Multithreaded Programming Guide

Chapter 1 Covering Multithreading Basics

The word multithreading can be translated as multiple threads of control or multiple flows of control. While a traditional UNIX process contains a single thread of control, multithreading (MT) separates a process into many execution threads. Each of these threads runs independently.

This chapter explains some multithreading terms, benefits, and concepts. If you are ready to start using multithreading, skip to Chapter 2, Basic Threads Programming.

If you need in-depth information about multithreaded programming, see the Related Books section of the preface.

Multithreading Terms

Table 1–1 introduces some of the terms that are used in this book.

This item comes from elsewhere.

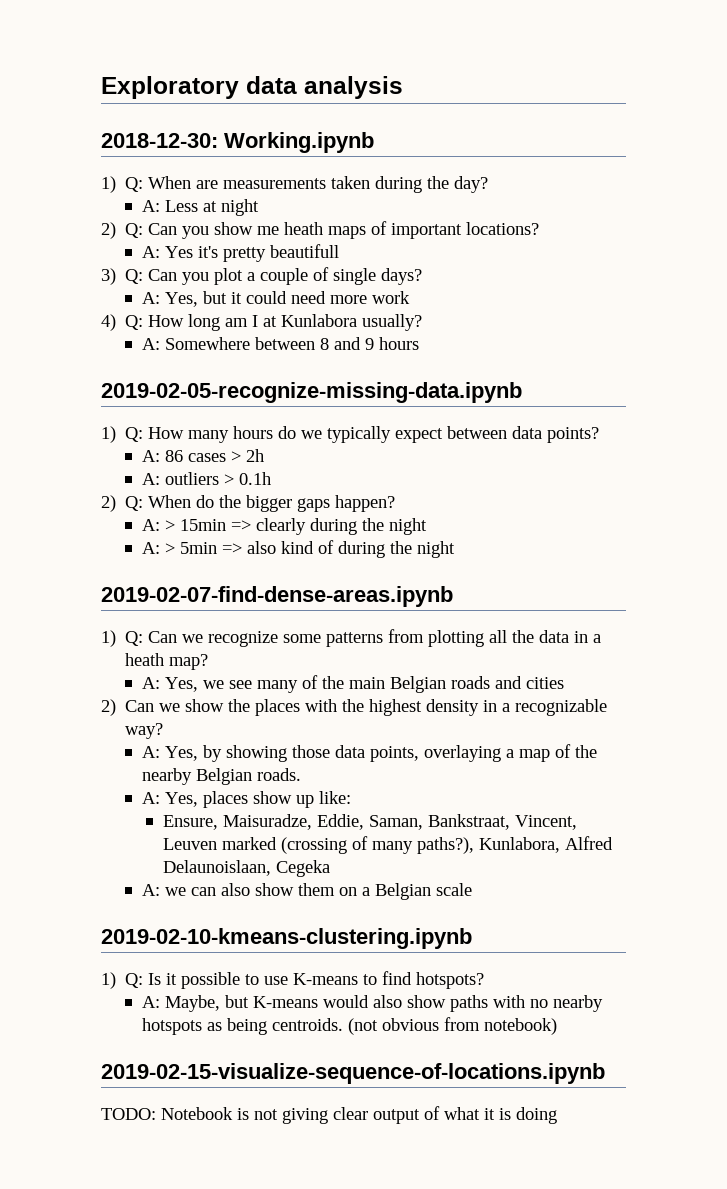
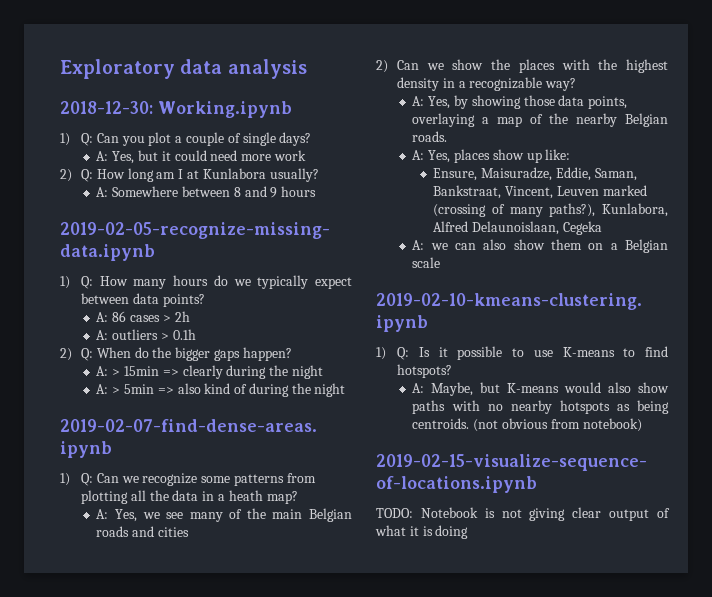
[148,176,489,193] [142,199,260,216] [101,221,540,239] [142,244,340,262] [101,268,144,285] When are measurements taken during the day? // A: Less at night // 2) Q: Can you show me heath maps of important locations? // A: Yes it's pretty beautifull // 3) Q: -> (94, 139) none
[101,314,116,331] 4) -> [60,169,72,182] 2)

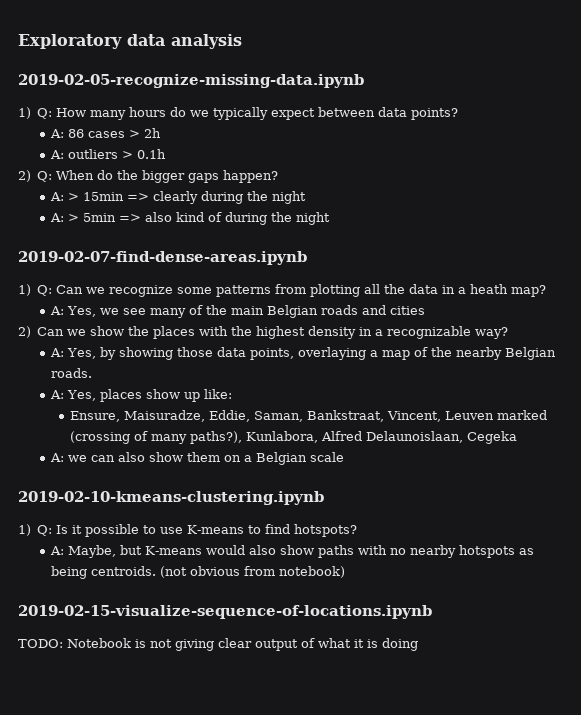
[60,101,292,118] [60,132,312,146] [96,150,306,164] [60,168,319,182] [96,186,317,198] // 2018-12-30: Working.ipynb // 1) Q: Can you plot a couple of single days? // A: Yes, but it could need more work // 2) Q: How long am I at Kunlabora usually? // A: Somewhere between 8 and 9 hours -> (242, 41) none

Table 1–1 Multithreading Terms


Term	Definition
Process	The UNIX environment, such as file descriptors, user ID, and so on, created with the `fork(2)` system call, which is set up to run a program.
Thread	A sequence of instructions executed within the context of a process.
POSIX `pthreads`	A threads interface that is POSIX threads compliant. See Solaris Multithreading Libraries and Standards for more information.
Solaris `threads`	A Sun Microsystems threads interface that is not POSIX threads compliant. A predecessor of pthreads.
Single-threaded	Restricts access to a single thread. Execution is through sequential processing, limited to one thread of control.
Multithreading	Allows access to two or more threads. Execution occurs in more than one thread of control, using parallel or concurrent processing.
User-level or Application-level threads	Threads managed by threads routines in user space, as opposed to kernel space. The POSIX pthreads and Solaris threads APIs are used to create and handle user threads. In this manual, and in general, a thread is a user-level thread. Note – Because this manual is for application programmers, kernel thread programming is not discussed.
Lightweight processes	Kernel threads, also called LWPs, that execute kernel code and system calls. LWPs are managed by the system thread scheduler, and cannot be directly controlled by the application programmer. Beginning with Solaris 9, every user-level thread has a dedicated LWP. This is known as a 1:1 thread model.
Bound thread (obsolete term)	Prior to Solaris 9, a user-level thread that is permanently bound to one LWP. Beginning with Solaris 9, every thread has a dedicated LWP, so all threads are bound threads. The concept of an unbound thread no longer exists.
Unbound thread (obsolete term)	Prior to Solaris 9, a user-level thread that is not necessarily bound to one LWP. Beginning with Solaris 9, every thread has a dedicated LWP, so the concept of unbound threads no longer exists.
Attribute object	Contains opaque data types and related manipulation functions. These data types and functions standardize some of the configurable aspects of POSIX threads, mutual exclusion locks (mutexes), and condition variables.
Mutual exclusion locks	Objects used to lock and unlock access to shared data. Such objects are also known as mutexes.
Condition variables	Objects used to block threads until a change of state.
Read-write locks	Objects used to allow multiple read-only access to shared data, but exclusive access for modification of that data.
Counting semaphore	A memory-based synchronization mechanism in which a non-negative integer count is used to coordinate access by multiple threads to shared resources.
Parallelism	A condition that arises when at least two threads are executing simultaneously.
Concurrency	A condition that exists when at least two threads are making progress. A more generalized form of parallelism that can include time-slicing as a form of virtual parallelism.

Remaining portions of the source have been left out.